On Monday I had no voice. Funny because on Sunday I sang a duet in RS and directed a successful choir practice... Sunday night it was scratchy, and instead of improving overnight it worsened. All day Monday I still talked my usual amount (only softer); even going visiting teaching, and managing a couple of (brief) phone calls with my sister... who laughed out loud upon hearing my pathetic squeaky whisper of a voice. "I know it isn't funny," she said at the beginning of one phone call, "except that it is really funny." (My kids were more concerned; Zoe even asked if I would have to go to the hospital to get my broken voice fixed.)
During the few hours at home between morning outings and going to my parents' house for my brother's birthday celebration in the late afternoon, I noticed something very strange... the house was more quiet than usual.
You may have gathered that we have four kids, very close in age, which means there is quite often audible chaos in our home. (Having a lot of tile, which echos, doesn't help; but I still love tile.) But I've always attributed the noise level to the fact that our four close-in-age children are always competing for attention, competing to be heard, so when I want to be heard the only solution is to be louder still. Or is it?
Is it possible that all this time I have been part of the problem and not the solution? Is it possible that if I would set the good example by being a little more quiet, the rest of the household would follow my lead? Is it possible that the best way to be heard is to talk softly? Because I tell ya, on Monday when my kids could barely hear my pathetic whisper, they
stopped and listened.
I knew before that this can work. At my girls' preschool (where I'm a "Mom helper" every Thursday) I have successfully used the following technique to get the kids' collective attention: in a soft whisper, you say, "If you can hear me, put your finger on your nose. If you can hear me, put your hand on your head," etc. until all the kids have figured out what's going on... it doesn't take long. For some reason, I rarely (never) try this at home... I just raise my voice to the necessary decibel.
I never used to be a yeller. When I had one and two children, I only raised my voice in the most dire of emergency circumstances. I once overheard a young mother of 4 or 5 talking to another mother, and she said, "I've tried not yelling. But it just doesn't work!" and I thought to myself, "Yelling? Who would yell at their precious children? What's the matter with her!?"
Ah, innocence.
I still wouldn't classify myself as "a yeller" but my kids like to watch home movies from like 5 years ago and they like to point out how nice I was back then (at least how I acted on video). Zoe said to me the other day, "When we were babies, you would never yell at us, or spank us, or anything!" (For the record, I'm not a too much of a spanker.) But there's no question that my voice escalation has, um, escalated over these past few years.
But after Monday's no-voice experience, I'm beginning to rethink the whole voice-raising thing...

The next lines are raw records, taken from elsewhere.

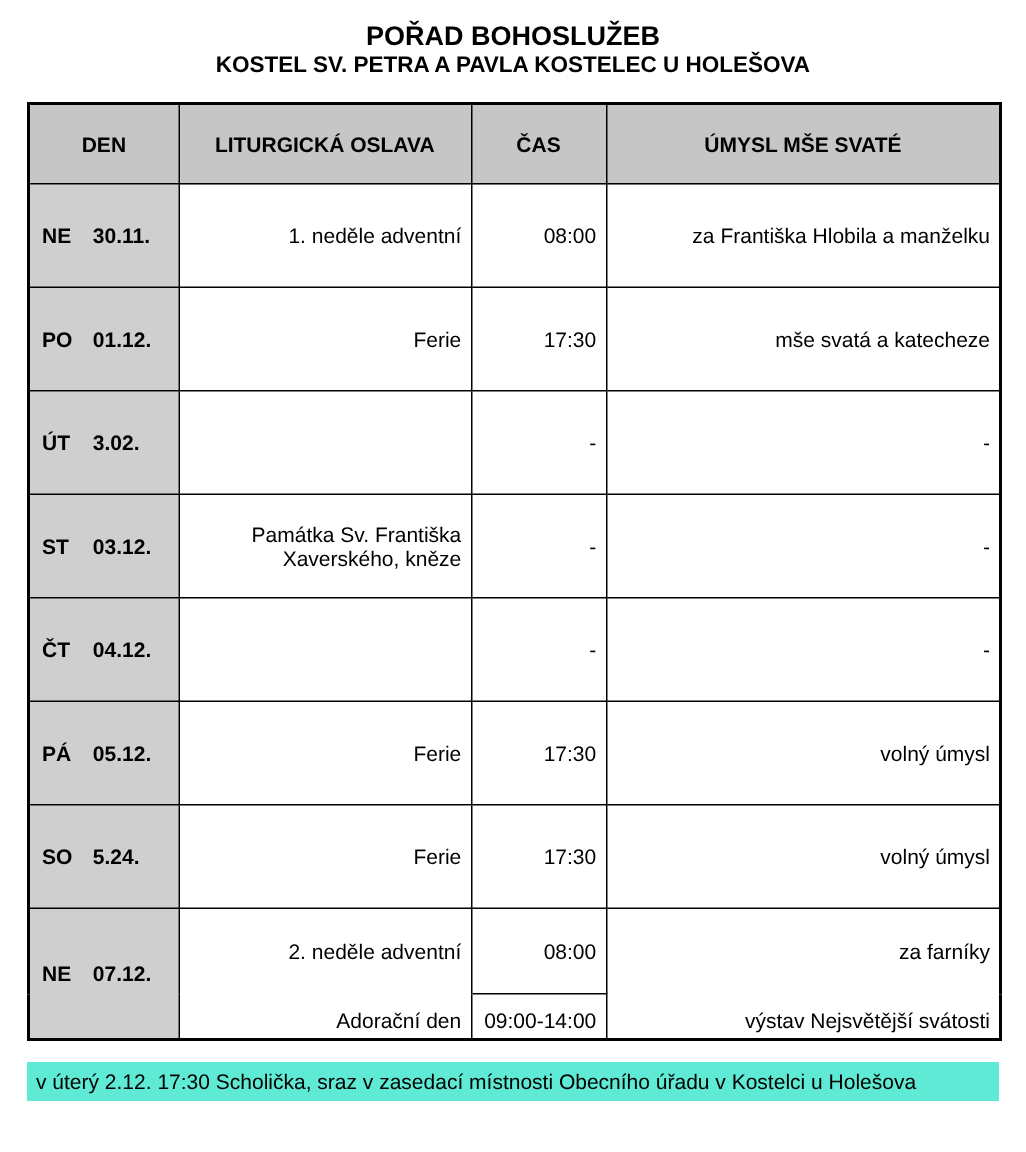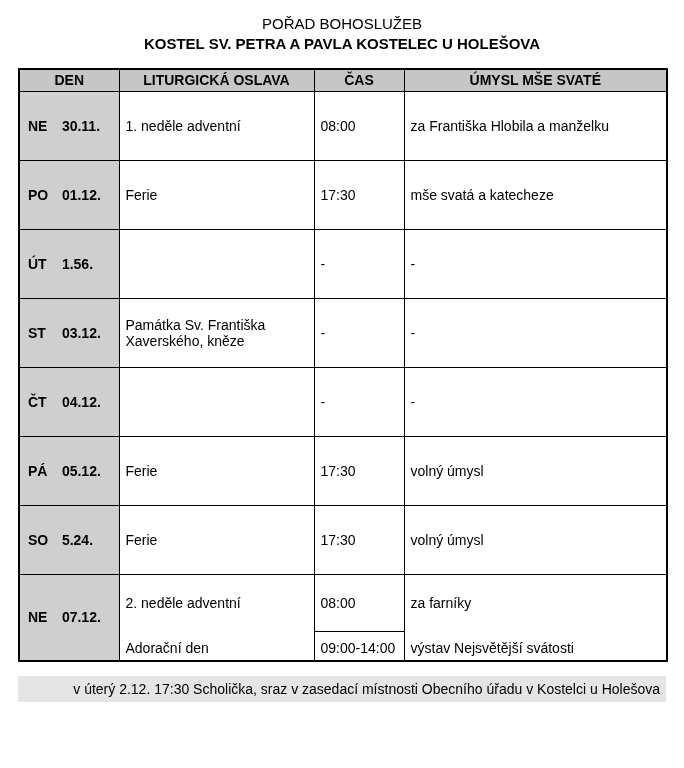"POŘAD BOHOSLUŽEB" .doc-header .title { font-size: 15px -> 18px; font-weight: normal -> bold }
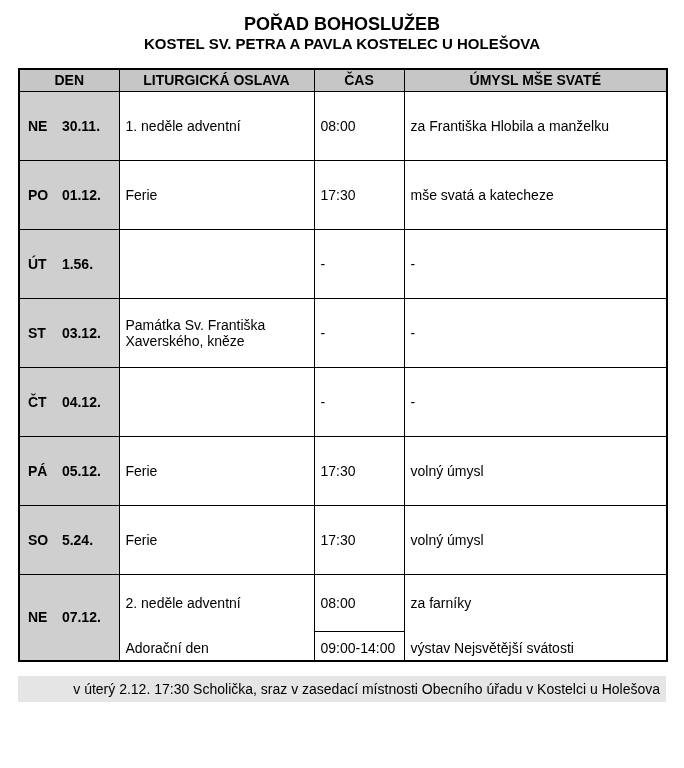"DEN" table.schedule thead th { padding: 2px 4px -> 18px 4px }
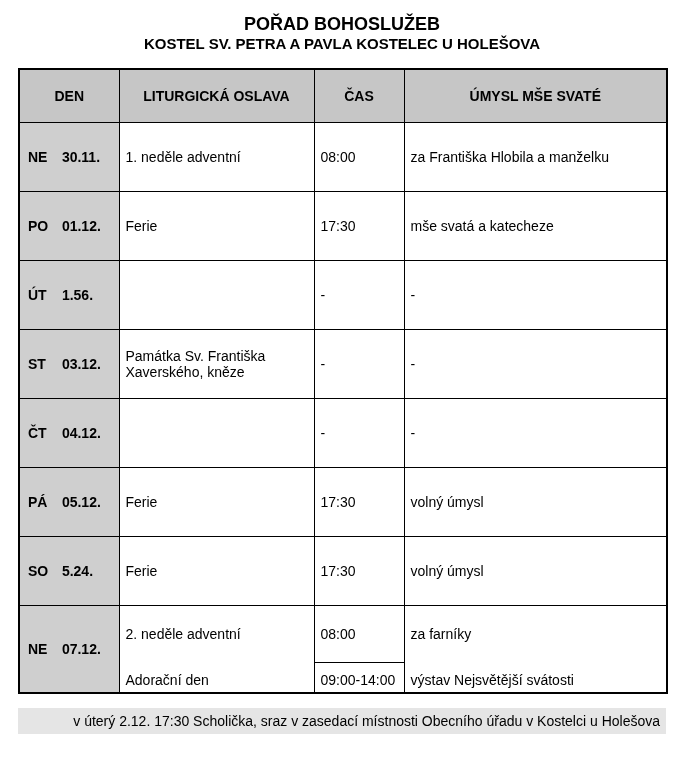"1. neděle adventní" td.center { text-align: left -> right }
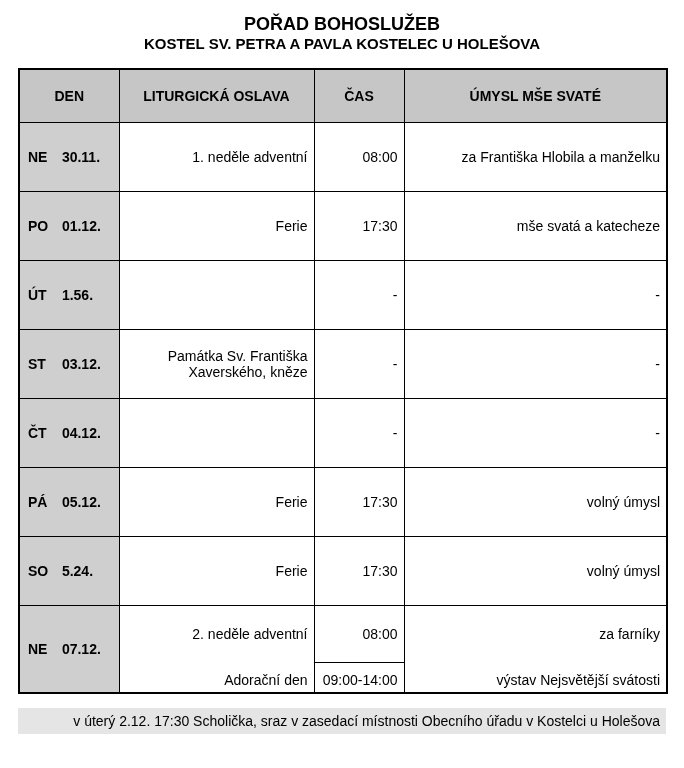"1.56." span.date { text: 1.56 -> 3.02 }
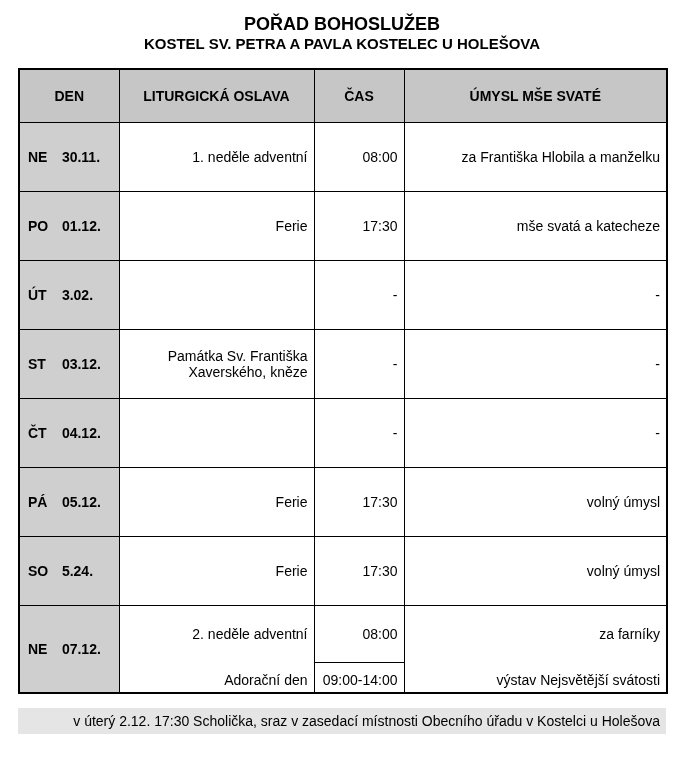"v úterý 2.12. 17:30 Scholička," .note-box { background: #e5e5e5 -> #5eead4; text-align: right -> none }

Happy Birthday to my awesome brother yesterday!

11 comments:
Isn't it amazing what can work with kids. I did that with my own third graders. My mom, who teaches fifth grade, loves it when she loses her voice because the kids are so much nicer and quieter. The hard part is remembering to talk quieter and not louder. I always forget the trick!
I need to put this to work, Caleb doesn't listen to me no matter what, maybe this would help. Hope your voice gets better soon.
This explains a lot.
I have a loud voice anyway.
But sometimes yelling does make me feel better, even if nobody's listening.
Sorry about the laughter... I wasn't laughing AT you, I was laughing WITH you. Sort of. You should have mentioned that on Tuesday your voice still hadn't come back. I'm just dying to call you this morning to hear how you sound today!
hmmmm... sounds like something I should try, what with my goal to have a softer voice and everything. Mostly I feel like the only way they listen to me sometimes is if I yell. Thanks for trying it out (even though you had no choice.)
I found that, especially with my Lucy, this works really well. In fact when I talk quieter, she starts only mouthing words. She cracks me up. Sorry to hear you lost your voice. I am such a terrible vt that I don't already know this!
Man, I only have two kids and I feel like I'm yelling all day long! Thanks for the sound advice, as usual! Oh, about my parents...Mom accitentaly left the Garage open one night and they had an BUNCH of stuff stollen. My Dad's MP3 player and GPS, and his brand new 10" circular saw. Total bummer. Why do people have to be so LAME!!!
Great point about the yelling, my daughter Chelsea had to take some voice theropy lessons a few years back and the first thing the theripist asked was "Do you come from a big family?" We all talk too loud so that we can be heard, so there could probably softer talking, but we would probably still be softly talking all at the same time as usual. PS I haven't forgotten about the bling binkie, Devan is ordering more crystals.XO
This post inspired me. I tried really hard to be quiet all day. I think with a little practice I could help this household to lower the volume a notch or too.
I just realized that I wrote TOO instead of TWO. I do know the difference. Embarrassing.
Isn't it funny that even when I know this is true and it works, I still yell more than whisper. I've been doing better lately, but those pregnancy hormones sure make not yelling a lot harder than it seems like it should be. Now if I could just figure out the secret that makes kids NEVER fight. Ah, wouldn't that be bliss?!